- Conference: Big Ten Conference
- Record: 4–5 (3–4 Big Ten)
- Head coach: Ray Eliot (16th season);
- MVP: Ron Hanson
- Captain: Dale Smith
- Home stadium: Memorial Stadium

= 1957 Illinois Fighting Illini football team =

American college football season

The 1957 Illinois Fighting Illini football team was an American football team that represented the University of Illinois as a member of the Big Ten Conference during the 1957 Big Ten season.
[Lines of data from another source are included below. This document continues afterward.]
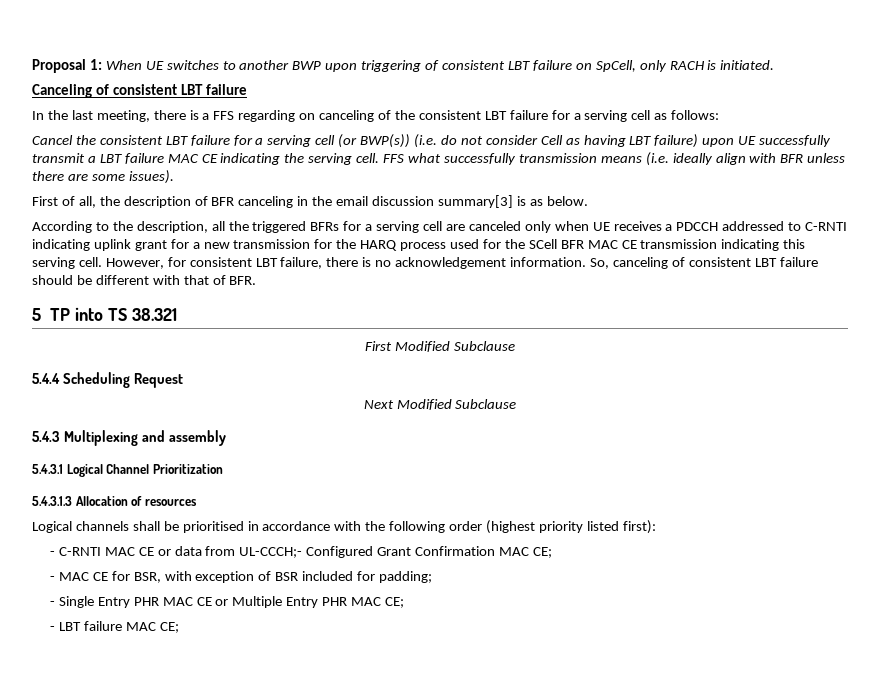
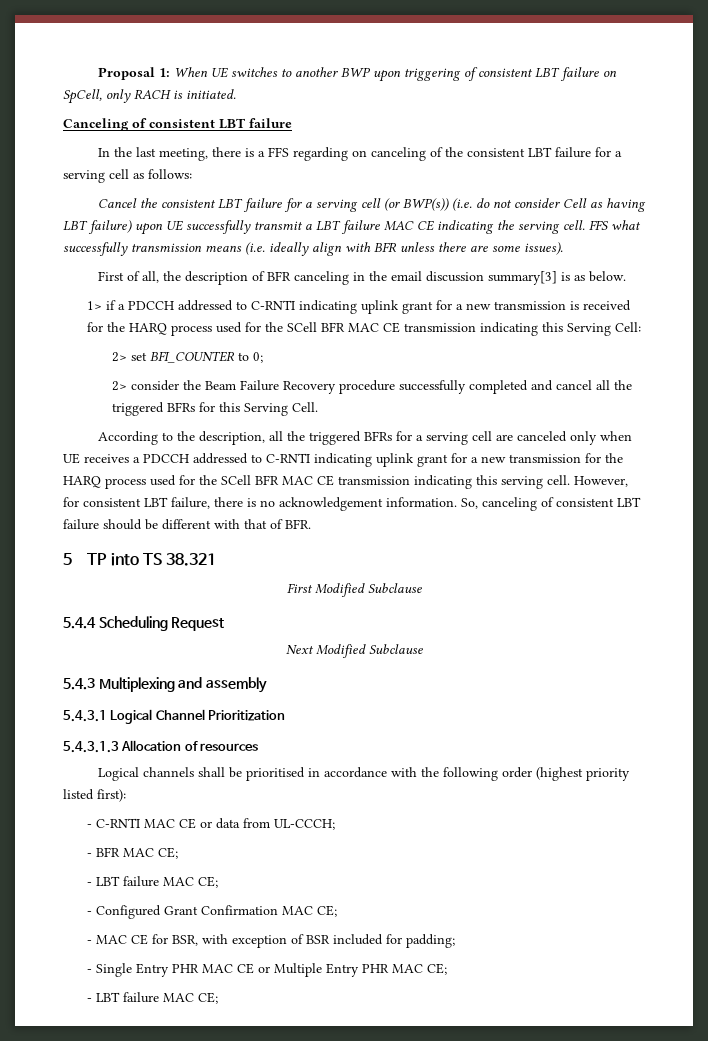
+ 1> if a PDCCH addressed to C-RNTI indicating uplink grant for a new transmission is received for the HARQ process used for the SCell BFR MAC CE transmission indicating this Serving Cell:
+ 2> set BFI_COUNTER to 0;
+ 2> consider the Beam Failure Recovery procedure successfully completed and cancel all the triggered BFRs for this Serving Cell.
- - C-RNTI MAC CE or data from UL-CCCH;- Configured Grant Confirmation MAC CE;
+ - C-RNTI MAC CE or data from UL-CCCH;
+ - BFR MAC CE;
+ - LBT failure MAC CE;
+ - Configured Grant Confirmation MAC CE;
In their 16th year under head coach Ray Eliot, the Illini compiled a 4–5 record (3–4 in conference games), finished in seventh place in the Big Ten, and outscored opponents by a total of 167 to 133.

The team's statistical leaders included quarterback Tom Haller (675 passing yards, 51.0% completion percentage), fullback Ray Nitschke (514 rushing yards, 6.5 yards per carry), and end Rich Kreitling (12 receptions for 203 yards). End Ron Hanson was selected as the team's most valuable player.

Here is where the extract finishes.